Born in Belfast, Paul McVeigh began his career as a playwright before moving to London where he wrote comedy shows. Moving into prose, his short stories have been published in anthologies, newspapers and literary journals and read on BBC Radio 3, 4 & 5. ‘Hollow’ was shortlisted for Irish Short Story of the Year at the Irish Book Awards in 2017. The Good Son, Paul’s debut novel, won The Polari First Novel Prize and The McCrea Literary Award. It was shortlisted for The Authors’ Club Best First Novel Award, the Prix du Roman Cezam in France and was a finalist for The People’s Book Prize. Paul has taught creative writing and read his work, in Australia, Austria, Germany, Indonesia, Ireland, Malaysia, Mexico, Poland, Singapore, Switzerland and Turkey.
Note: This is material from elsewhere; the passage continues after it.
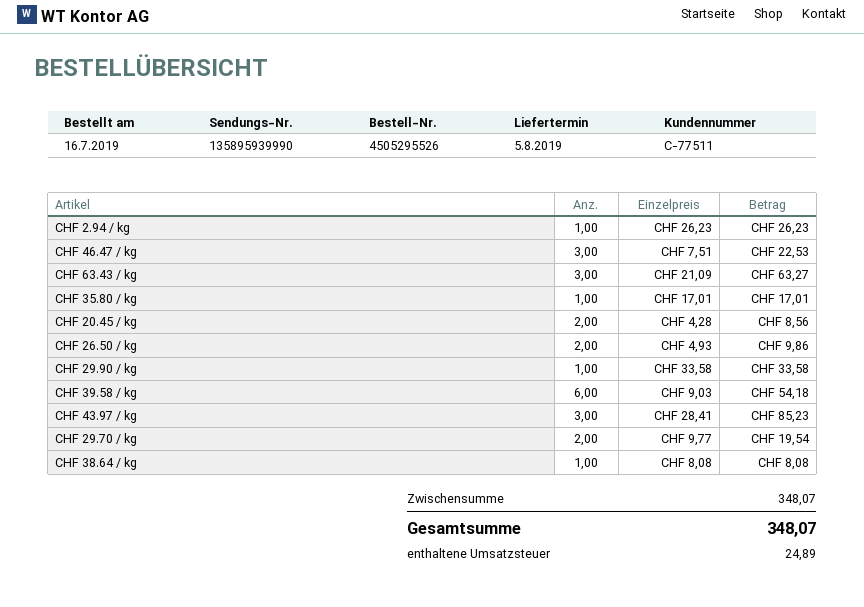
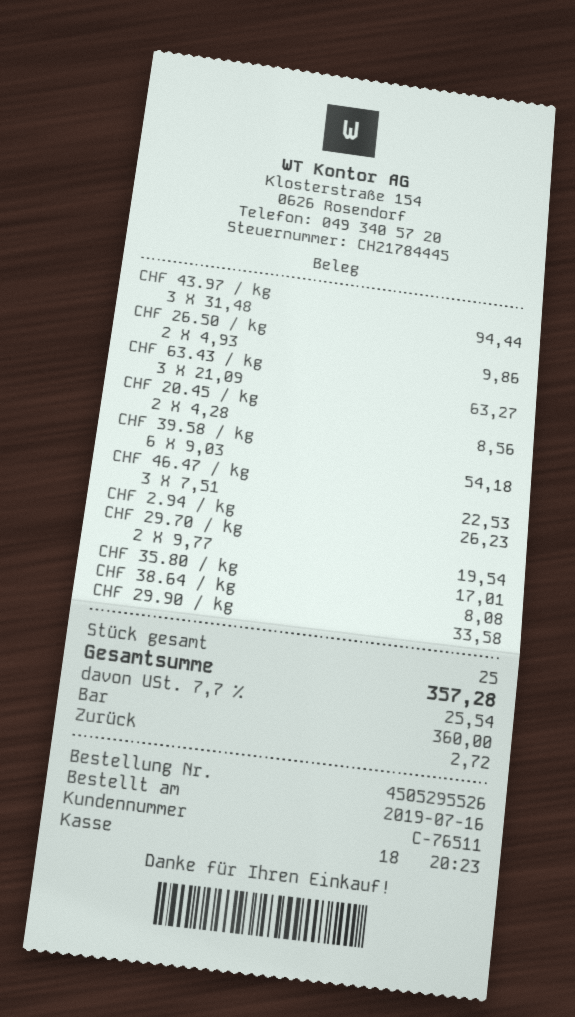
customer number: C-77511 -> C-76511
CHF 43.97 / kg: 3 x 28.41 = 85.23 -> 3 x 31.48 = 94.44
tax: 24.89 -> 25.54
total: 348.07 -> 357.28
He is currently acting Head of Literature for the Arts Council of Northern Ireland.


2018 JUDGE - ADNAN MAHMUTOVIĆ

Adnan Mahmutović has a PhD in English Literature from Stockholm University and MFA in Creative Writing, City University of Hong Kong. He has lectured at the Department of English, Stockholm University, since 2007 and acted as the fiction editor at Two Thirds North, a journal of transnational writing, since 2010. His major academic work includes: Ways of Being Free (Rodopi, 2012), Craft of Editing (Routlege, 2018), Future in Comics (MacFarland 2017), and Claiming Space (Bloomsbury 2021). His major creative works includes: Thinner than a Hair (Cinnamon Press 2010), How to Fare Well and Stay Fair (Salt Publishing 2012), At the Feet of Mothers (Cinnamon Press 2020). He is a recipient of many awards for fiction and has served a judge on a number of literary prizes, including Neustadt Prize for Literature.